───── DATA SECTION

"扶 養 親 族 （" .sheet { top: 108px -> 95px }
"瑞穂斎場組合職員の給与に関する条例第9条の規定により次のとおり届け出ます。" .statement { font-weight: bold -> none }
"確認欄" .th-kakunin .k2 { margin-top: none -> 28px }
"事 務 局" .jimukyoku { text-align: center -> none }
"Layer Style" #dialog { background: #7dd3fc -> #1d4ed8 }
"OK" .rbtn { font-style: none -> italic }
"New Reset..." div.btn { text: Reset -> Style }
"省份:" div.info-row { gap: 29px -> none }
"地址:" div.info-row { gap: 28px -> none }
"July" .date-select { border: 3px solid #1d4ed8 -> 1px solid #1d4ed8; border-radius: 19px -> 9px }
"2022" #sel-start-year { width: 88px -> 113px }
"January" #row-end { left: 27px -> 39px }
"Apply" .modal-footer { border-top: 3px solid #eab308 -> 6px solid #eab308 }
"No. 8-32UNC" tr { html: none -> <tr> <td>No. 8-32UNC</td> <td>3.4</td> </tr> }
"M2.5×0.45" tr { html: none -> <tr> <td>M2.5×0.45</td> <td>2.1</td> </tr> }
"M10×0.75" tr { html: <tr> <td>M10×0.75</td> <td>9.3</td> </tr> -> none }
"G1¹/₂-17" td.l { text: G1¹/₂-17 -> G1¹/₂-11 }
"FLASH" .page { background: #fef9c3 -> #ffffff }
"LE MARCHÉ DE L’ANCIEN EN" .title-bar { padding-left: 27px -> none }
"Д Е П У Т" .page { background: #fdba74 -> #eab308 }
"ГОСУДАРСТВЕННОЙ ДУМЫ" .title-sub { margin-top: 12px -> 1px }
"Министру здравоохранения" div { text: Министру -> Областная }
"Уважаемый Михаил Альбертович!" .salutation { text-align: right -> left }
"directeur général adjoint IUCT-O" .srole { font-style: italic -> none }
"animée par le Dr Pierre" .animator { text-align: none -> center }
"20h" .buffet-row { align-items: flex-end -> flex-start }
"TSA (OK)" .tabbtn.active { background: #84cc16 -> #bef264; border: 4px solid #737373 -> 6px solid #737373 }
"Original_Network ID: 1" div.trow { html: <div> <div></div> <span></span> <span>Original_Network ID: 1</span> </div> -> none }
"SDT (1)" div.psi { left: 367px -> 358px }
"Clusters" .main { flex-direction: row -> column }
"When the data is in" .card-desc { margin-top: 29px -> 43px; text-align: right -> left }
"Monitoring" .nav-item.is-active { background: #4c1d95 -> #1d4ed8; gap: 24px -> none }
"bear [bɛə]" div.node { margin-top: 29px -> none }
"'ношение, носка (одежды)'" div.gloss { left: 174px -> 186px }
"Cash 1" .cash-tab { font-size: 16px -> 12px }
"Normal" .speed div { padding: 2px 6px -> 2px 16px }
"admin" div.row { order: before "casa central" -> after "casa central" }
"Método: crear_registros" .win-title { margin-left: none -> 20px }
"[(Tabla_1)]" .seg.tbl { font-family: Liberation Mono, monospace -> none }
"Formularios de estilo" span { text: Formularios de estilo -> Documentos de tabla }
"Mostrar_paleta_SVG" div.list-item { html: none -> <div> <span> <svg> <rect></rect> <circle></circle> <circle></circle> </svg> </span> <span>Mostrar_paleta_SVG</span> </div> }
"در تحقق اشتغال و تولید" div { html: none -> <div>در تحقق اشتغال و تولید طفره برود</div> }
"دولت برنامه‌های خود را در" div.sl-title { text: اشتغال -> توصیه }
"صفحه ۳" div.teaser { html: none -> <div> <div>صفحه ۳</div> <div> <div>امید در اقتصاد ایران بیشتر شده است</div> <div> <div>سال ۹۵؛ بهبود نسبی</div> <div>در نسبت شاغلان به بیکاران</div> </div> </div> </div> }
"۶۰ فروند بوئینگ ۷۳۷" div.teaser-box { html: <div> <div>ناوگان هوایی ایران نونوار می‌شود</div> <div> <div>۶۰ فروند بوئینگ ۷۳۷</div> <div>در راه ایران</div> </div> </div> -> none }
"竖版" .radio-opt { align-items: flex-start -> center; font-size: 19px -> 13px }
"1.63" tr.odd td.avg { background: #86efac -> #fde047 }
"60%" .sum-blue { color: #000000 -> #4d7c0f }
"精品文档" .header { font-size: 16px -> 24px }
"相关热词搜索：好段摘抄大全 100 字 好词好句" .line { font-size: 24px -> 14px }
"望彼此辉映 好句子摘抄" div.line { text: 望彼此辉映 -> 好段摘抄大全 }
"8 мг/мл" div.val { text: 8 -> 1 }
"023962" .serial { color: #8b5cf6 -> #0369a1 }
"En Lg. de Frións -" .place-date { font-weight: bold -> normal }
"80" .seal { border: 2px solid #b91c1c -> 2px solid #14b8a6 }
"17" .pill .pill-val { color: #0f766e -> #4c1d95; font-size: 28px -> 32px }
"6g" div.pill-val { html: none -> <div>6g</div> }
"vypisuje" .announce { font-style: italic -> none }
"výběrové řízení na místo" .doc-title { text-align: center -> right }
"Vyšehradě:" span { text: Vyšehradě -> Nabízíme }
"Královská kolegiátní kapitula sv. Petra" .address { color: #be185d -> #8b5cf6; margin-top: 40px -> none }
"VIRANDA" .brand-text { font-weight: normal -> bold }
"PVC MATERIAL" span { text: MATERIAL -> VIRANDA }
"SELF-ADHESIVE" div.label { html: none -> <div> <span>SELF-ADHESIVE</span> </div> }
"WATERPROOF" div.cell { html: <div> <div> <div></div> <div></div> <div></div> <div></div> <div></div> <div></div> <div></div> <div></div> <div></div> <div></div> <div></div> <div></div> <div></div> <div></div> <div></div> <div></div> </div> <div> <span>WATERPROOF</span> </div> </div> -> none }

──────────

→ TASK GOAL
Of all the entries above, repeat only the lines from the line that has "background: #7dd3fc ->" to the line that has "gap: 28px ->", both lines included, exactly.

→ WRITTEN REPLY
"Layer Style" #dialog { background: #7dd3fc -> #1d4ed8 }
"OK" .rbtn { font-style: none -> italic }
"New Reset..." div.btn { text: Reset -> Style }
"省份:" div.info-row { gap: 29px -> none }
"地址:" div.info-row { gap: 28px -> none }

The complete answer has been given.